I love food… Just like you


Many years ago, I was suffering with multiple health issues that a laundry list of doctors could not solve, nor manage. I was lethargic, fuzzy-minded, overweight, and unhappy… just to name a few. When I moved to the Atlanta area in 2004 it was at it’s height. Something had to give!

I found a medical doctor, also trained as a naturopathist, who treated me over a 6 month period for a systemic yeast infection (candida albicans). As my diet was immediately whittled down to meat and veggies, no condiments or sauces allowed, I began to experience a radical transformation. A book I read during that time helped me connect the dots, for the first time in my life, between the relationship of food allergies and intolerances and health issues. I’ve been on this journey ever since. My son and I are personally dealing with intolerances to gluten, dairy, and soy. My husband is intolerant to dairy, and sensitive to gluten and soy and deathly allergic to certain fruits; strawberries, pineapple, pitted fruits, and pears and apples.

For years, people in my life have told me I need to write a cookbook. As you can guess, I love food… which can be frustrating if you can’t eat most of it. Becoming a vegetarian led to even more challenges, but I was determined to be able to enjoy my food in the all the ways I had prior to any of my issues. I could never figure out what type of cookbook to write. Afterall, there are 50 million and ONE cookbooks out there. And, I’d say to myself and everyone else, “I’m not trained in the kitchen. I don’t understand food chemistry.”

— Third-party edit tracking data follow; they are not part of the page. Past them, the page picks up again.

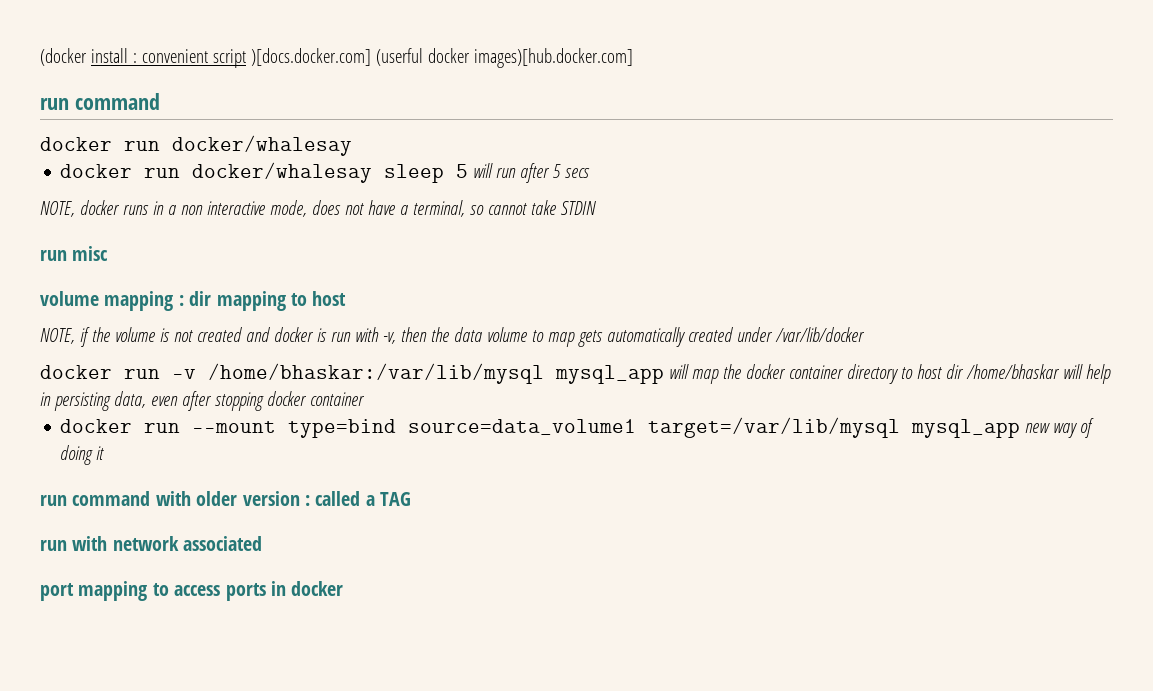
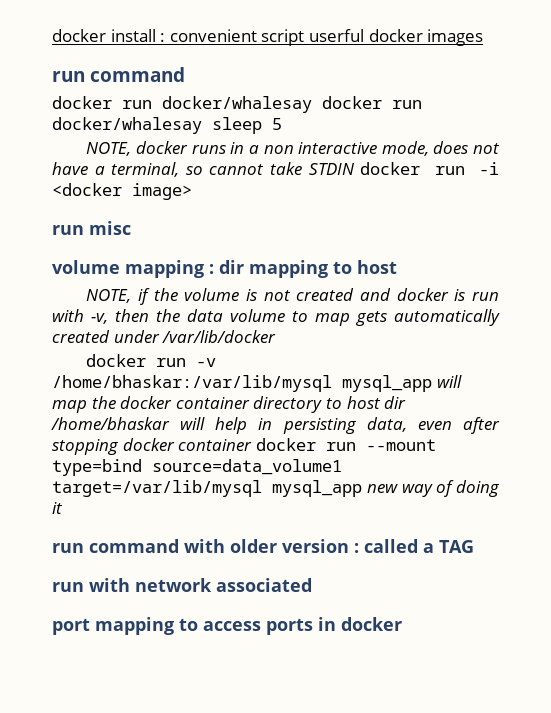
- (docker install : convenient script )[docs.docker.com] (userful docker images)[hub.docker.com]
+ docker install : convenient script userful docker images
  run command
- docker run docker/whalesay
- docker run docker/whalesay sleep 5 will run after 5 secs
+ docker run docker/whalesay docker run docker/whalesay sleep 5
- NOTE, docker runs in a non interactive mode, does not have a terminal, so cannot take STDIN
+ NOTE, docker runs in a non interactive mode, does not have a terminal, so cannot take STDIN docker run -i <docker image>
- docker run -v /home/bhaskar:/var/lib/mysql mysql_app will map the docker container directory to host dir /home/bhaskar will help in persisting data, even after stopping docker container
- docker run --mount type=bind source=data_volume1 target=/var/lib/mysql mysql_app new way of doing it
+ docker run -v /home/bhaskar:/var/lib/mysql mysql_app will map the docker container directory to host dir /home/bhaskar will help in persisting data, even after stopping docker container docker run --mount type=bind source=data_volume1 target=/var/lib/mysql mysql_app new way of doing it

But, by the time my food journey had completely unfolded, vegetarianism and 3 food intolerances later, I felt my niche’. I was loving my experiences in the kitchen and on my plate, and realized I was sharing this with others without being aware. So, here I am… Working on 50 million and two *giggle* For the cookbook, I’m focusing on the 10 most common allergens; gluten, dairy, soy, eggs, peanuts, tree nuts, shell fish, fish, corn and sesame.

This blog is in support of that endeavor. To provide a forum where I can share my experiments with food; especially the one’s I can’t publish in my cookbook, because it’s someone else’s recipe I modified. And, hopefully to share with you some tips and tricks I’ve stumbled upon along the way. Thank you for visiting my site, and enjoy!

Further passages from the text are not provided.